Nuestra sociedad individualista está obsesionada con el desarrollo personal.

een appeltje te schillen hebben

locución verbal (malicioso) (figuurlijk)

onbemand

locución adjetiva

El puesto de guardia sin personal dio a los prisioneros la oportunidad de escapar.

medewerker van een nieuwsbureau

PA

(persoonlijk assistent)

El asistente personal de Nancy le pasó una llamada a su teléfono móvil.

publiciteitsmedewerker

El asistente personal de la organización publicó un artículo sobre sus donaciones a caridad.

staflid van de president van de Verenigde Staten

bemannen

Proveyeron de personal a la compañía con trabajadores temporales.

hulplijn

Si no puedes repararlo tú mismo, debes llamar al servicio de asistencia técnica.

keuken

"¡Personal de cocina!" gritó el chef.

Laten we Spaans leren

Dus nu je meer weet over de betekenis van personal in Spaans, kun je leren hoe je ze kunt gebruiken aan de hand van geselecteerde voorbeelden en hoe je lees ze. En vergeet niet om de verwante woorden die we voorstellen te leren. Onze website wordt voortdurend bijgewerkt met nieuwe woorden en nieuwe voorbeelden, zodat u de betekenissen van andere woorden die u niet kent, kunt opzoeken in Spaans.

Ken je iets van Spaans

Spaans (español), ook bekend als Castilla, is een taal van de Iberisch-Romaanse groep van de Romaanse talen, en de 4e meest voorkomende taal ter wereld volgens sommige bronnen, terwijl andere het als een 2e of 3e vermelden meest voorkomende taal.
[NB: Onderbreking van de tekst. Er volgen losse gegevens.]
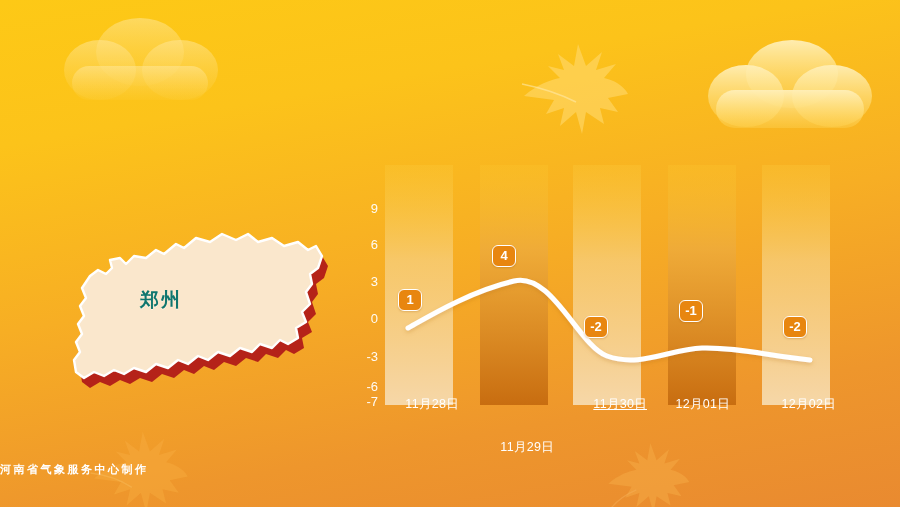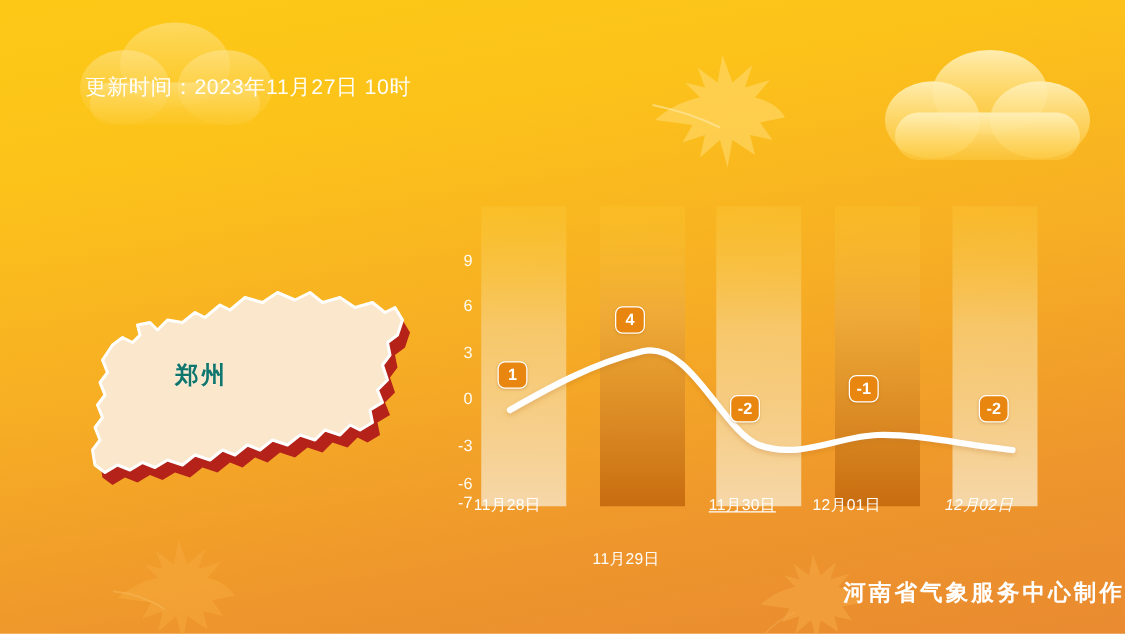--- a/index.html
+++ b/index.html
@@ -170,7 +170,6 @@
 </div>
 
 <div class="header">
-  <div class="subtitle">更新时间：2023年11月27日 10时</div>
 </div>
 
 <div class="map-wrap">

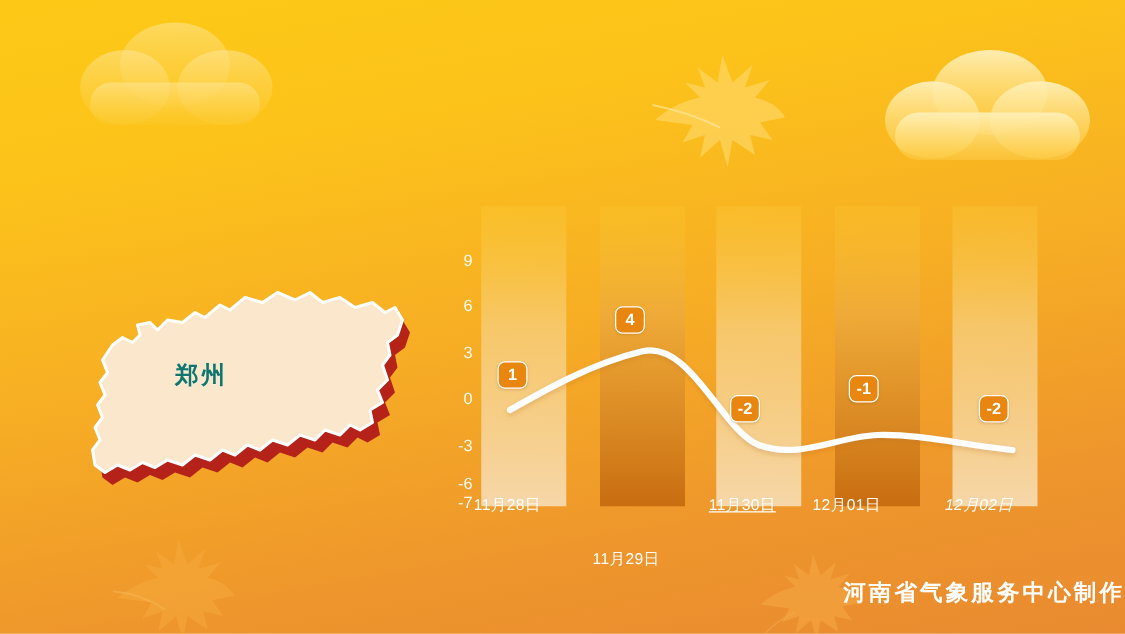--- a/index.html
+++ b/index.html
@@ -75,7 +75,7 @@
     position:absolute;
     font-size:12.5px;
     color:#FFFFFF;
-    text-align:left;
+    text-align:right;
     line-height:1;
     letter-spacing:.3px;
     white-space:nowrap;

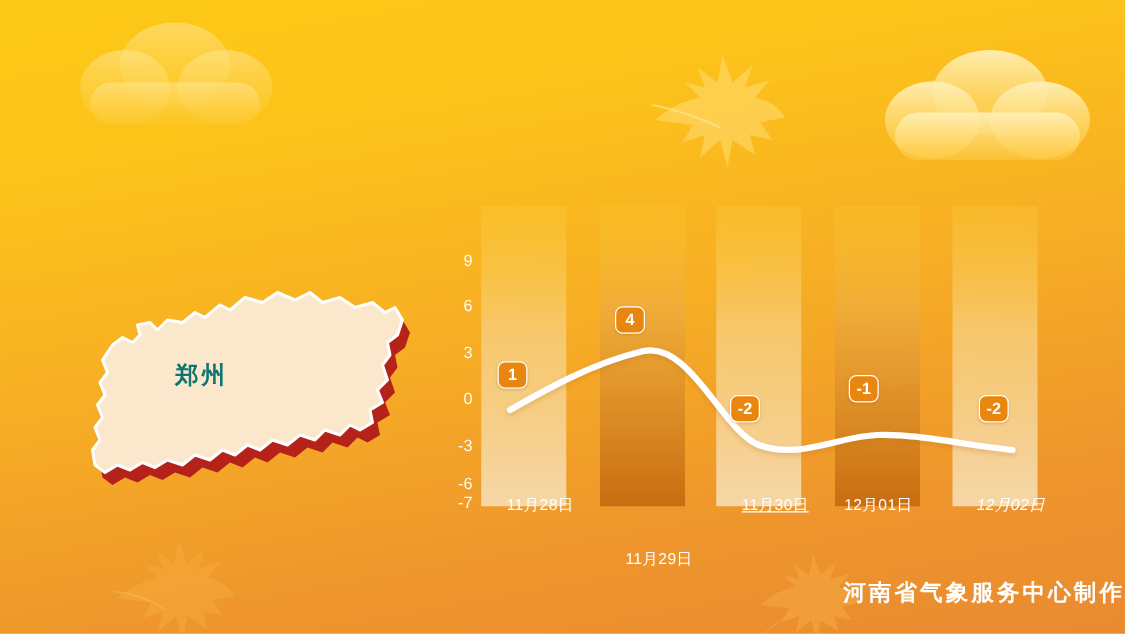--- a/index.html
+++ b/index.html
@@ -233,7 +233,7 @@
     <div class="x-tick" style="left:134px; width:80px;margin-top:43px;">11月29日</div>
     <div class="x-tick" style="left:227px; width:80px;text-decoration:underline;">11月30日</div>
     <div class="x-tick" style="left:310px; width:80px;">12月01日</div>
-    <div class="x-tick" style="left:416px; width:80px;font-style:italic;">12月02日</div>
+    <div class="x-tick" style="left:416px; width:80px;">12月02日</div>
   </div>
 </div>
 

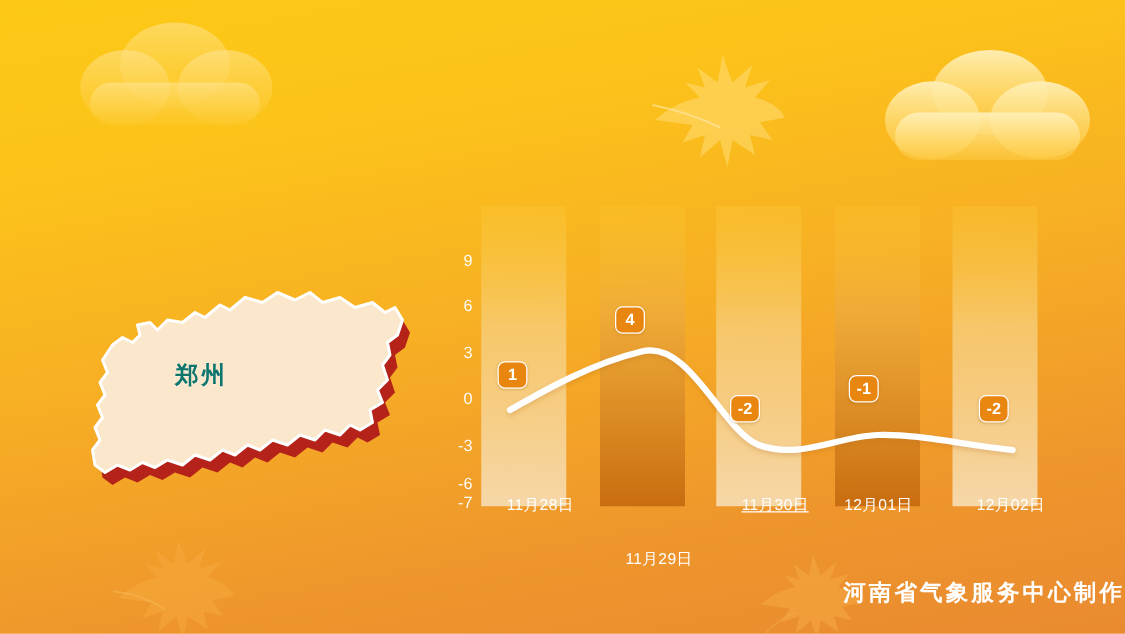--- a/index.html
+++ b/index.html
@@ -103,8 +103,8 @@
     left:0;
     top:462px;
     width:900px;
-    text-align:right;
-    font-size:18px;
+    text-align:left;
+    font-size:11px;
     font-weight:700;
     color:#FFFFFF;
     letter-spacing:2.5px;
Het is de moedertaal van ongeveer 352 miljoen mensen en wordt gesproken door 417 miljoen mensen wanneer de sprekers als taal worden toegevoegd. sub (geschat in 1999). Spaans en Portugees hebben zeer vergelijkbare grammatica en woordenschat; Het aantal vergelijkbare woordenschat van deze twee talen is tot 89%. Spaans is de primaire taal van 20 landen over de hele wereld. Geschat wordt dat het totale aantal sprekers van het Spaans tussen de 470 en 500 miljoen ligt, waarmee het de op één na meest gesproken taal ter wereld is, gemeten naar het aantal moedertaalsprekers.